Study shows connection between early life stress, depression and sleep disturbances

Early life stress, sleep disturbances and alterations in neuronal plasticity have been associated with depression, yet the relation between these factors and depression remain poorly understood.

In her doctoral dissertation, M.Sc. Olena Santangeli from University of Helsinki explored the interconnection between depression and sleep disturbances, starting from early stage of development. Possible molecular mechanisms underlying this interaction were assessed using animal models. The investigation of sleep disturbances in early-onset depression in humans was performed in depressed adolescents.

To assess the effect of early life stress on sleep and possible mechanisms of this effect, she used cross-fostering in rats, i.e. pups were changed between mothers.

- Cross-fostered rats demonstrated negligible changes in behavior. However, they showed profound changes in sleep architecture: duration and number of rapid eye movement sleep episodes was significantly increased compared to controls.
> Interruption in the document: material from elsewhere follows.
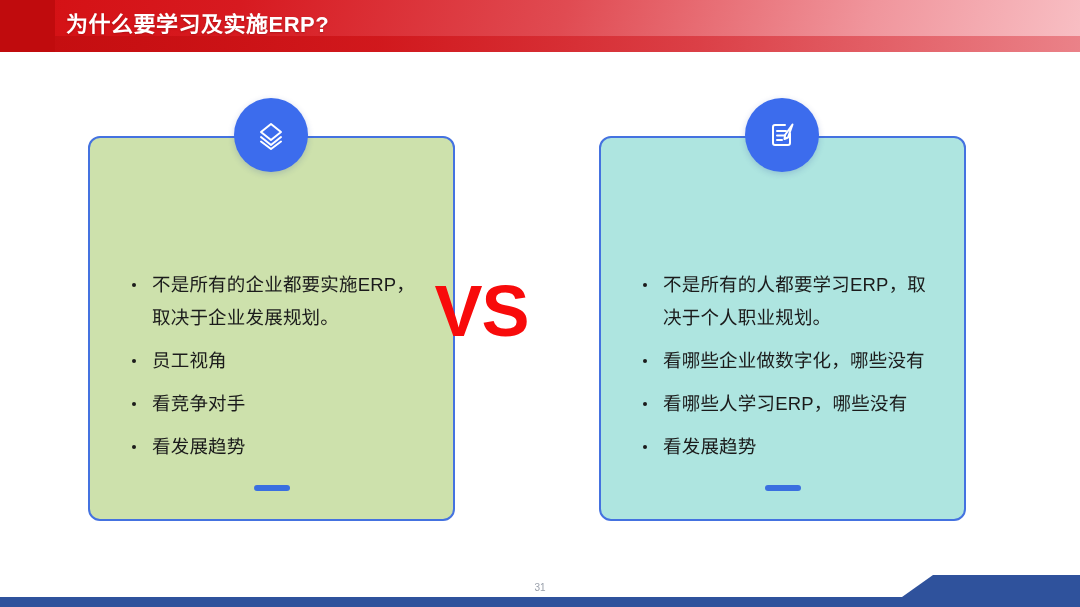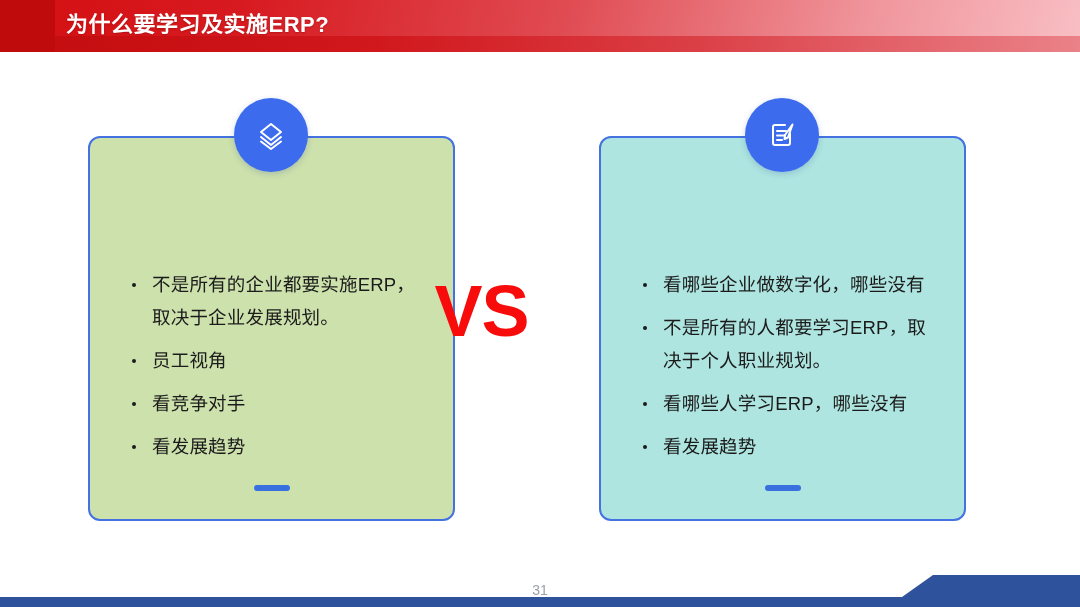"看哪些企业做数字化，哪些没有" li.bullet { order: before "不是所有的人都要学习ERP，取决于个人职业规划。" -> after "不是所有的人都要学习ERP，取决于个人职业规划。" }
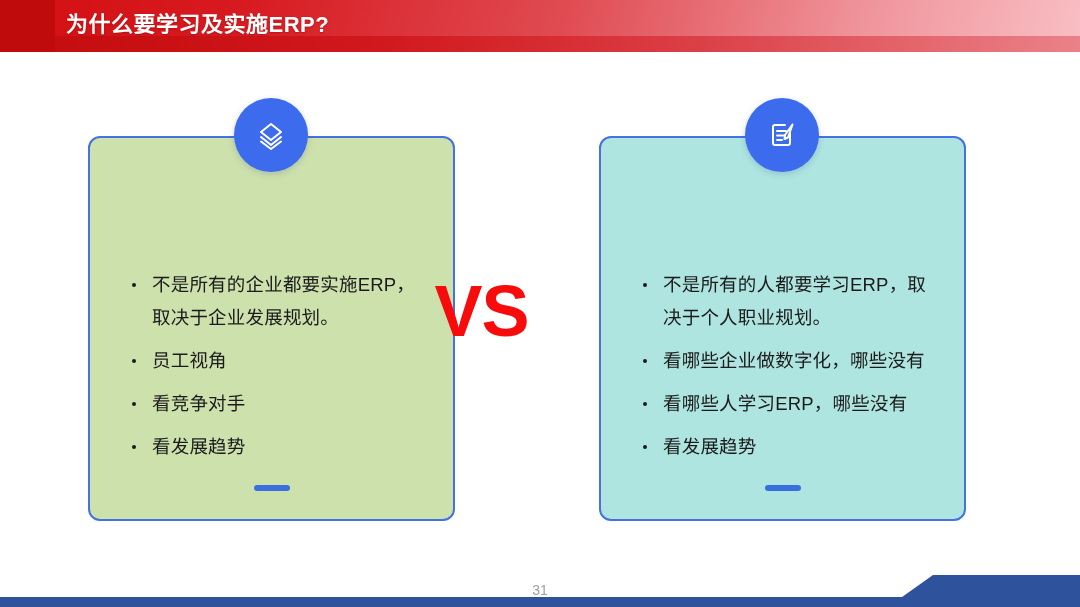"31" .page-number { font-size: 14px -> 10px }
Moreover, cross-fostering led to persistent molecular changes in the brain areas crucial for sleep regulation, Santangeli clarifies.
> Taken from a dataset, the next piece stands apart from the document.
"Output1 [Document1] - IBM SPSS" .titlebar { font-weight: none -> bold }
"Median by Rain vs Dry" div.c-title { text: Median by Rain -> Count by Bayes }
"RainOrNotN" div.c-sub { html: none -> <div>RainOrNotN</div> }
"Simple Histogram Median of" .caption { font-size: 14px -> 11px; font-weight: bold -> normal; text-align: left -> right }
To further investigate sleep disturbances in early-onset depression Santangeli studied sleep in depressed adolescent boys using polysomnography.
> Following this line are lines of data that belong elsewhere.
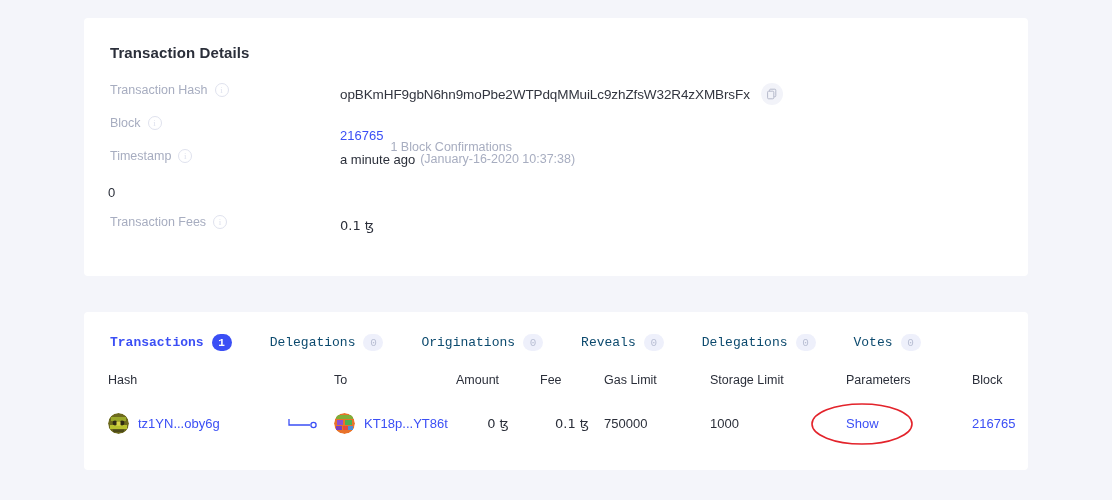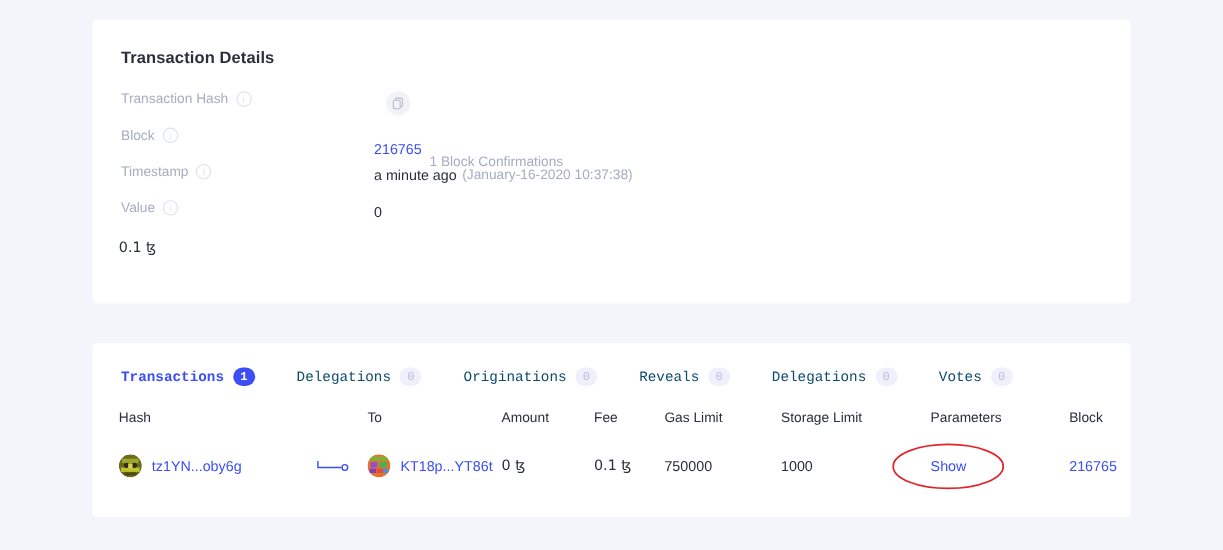"opBKmHF9gbN6hn9moPbe2WTPdqMMuiLc9zhZfsW3" span.hash-text { html: none -> <span>opBKmHF9gbN6hn9moPbe2WTPdqMMuiLc9zhZfsW32R4zXMBrsFx</span> }
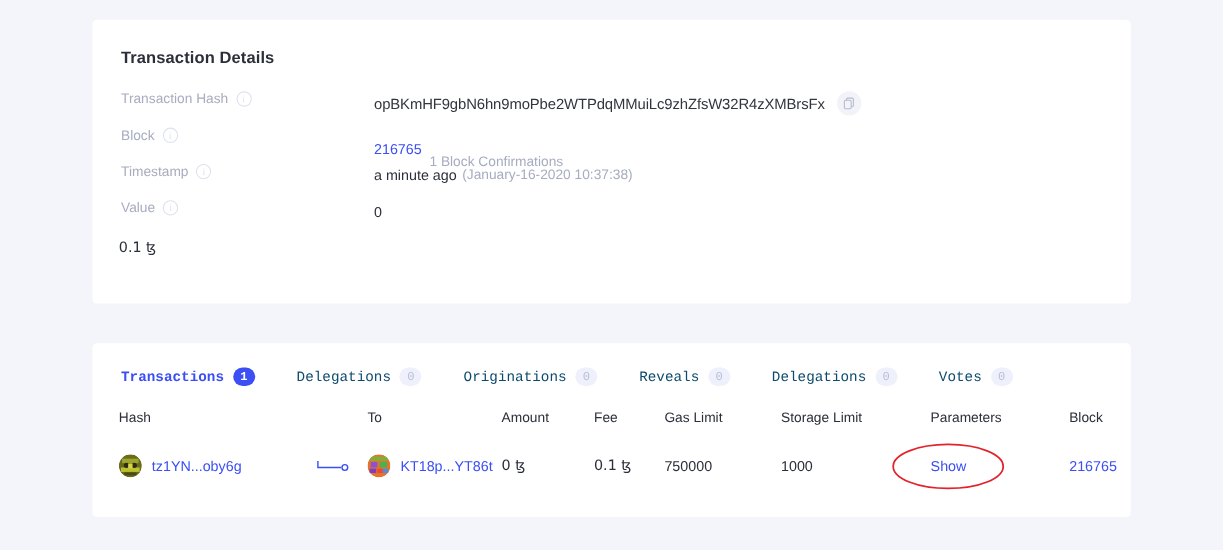"Value" div.detail-label { html: <div> <span>Value</span> <span>i</span> </div> -> none }
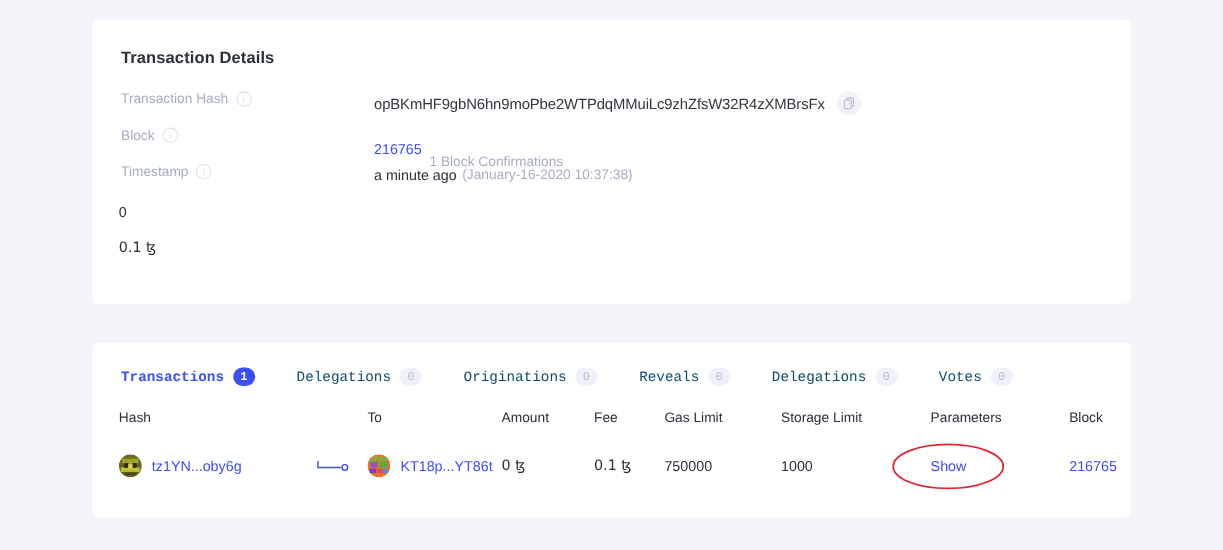"Transaction Fees" div.detail-label { html: none -> <div> <span>Transaction Fees</span> <span>i</span> </div> }
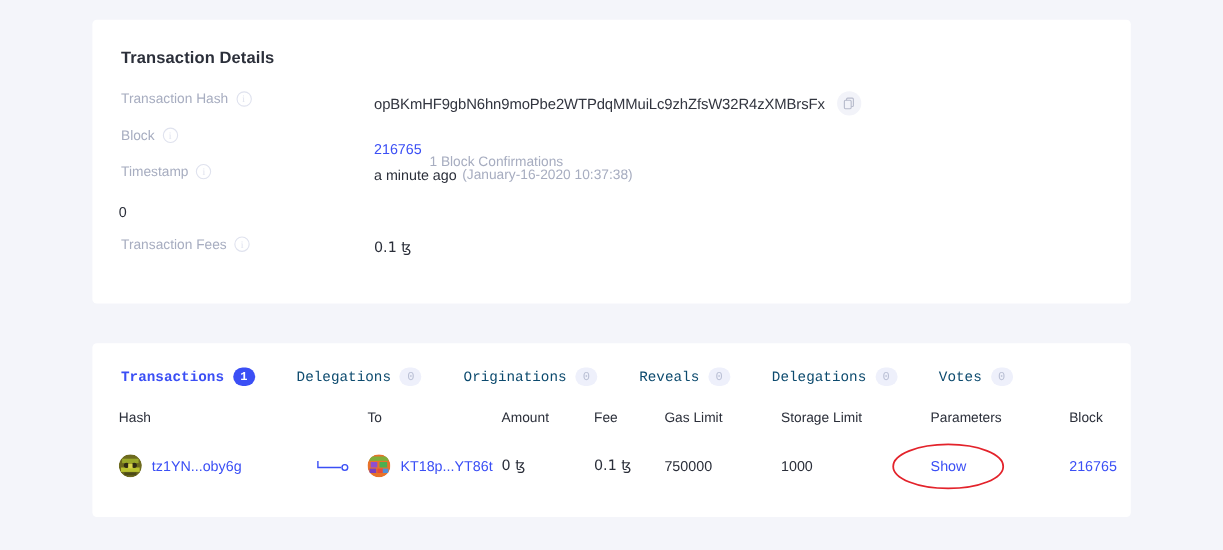"0.1 ꜩ" .tez { text-align: none -> center }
- The sleep of depressed boys was characterized by lower slow-wave activity, or SWA, and its slower rise during the course of first non-rapid eye movement sleep episode compared to healthy boys. The SWA dissipation through the night in depressed patients had flatter shape compared to healthy subjects. Moreover, a negative correlation between SWA dissipation and depression severity was detected, Santangeli says.

All the changes were more pronounced in the frontal derivation compared to central derivation that support the idea that sleep regulation and depression might share common neurobiological mechanisms.

- In summary, early life stress leaves persistent molecular trace in the brain, and sleep appears to be one of the most prominent indicators of early stressful events. Early life onset depression is characterized by changes in sleep macro-and microarchitecture that are associated with depressive symptoms severity, Santangeli says.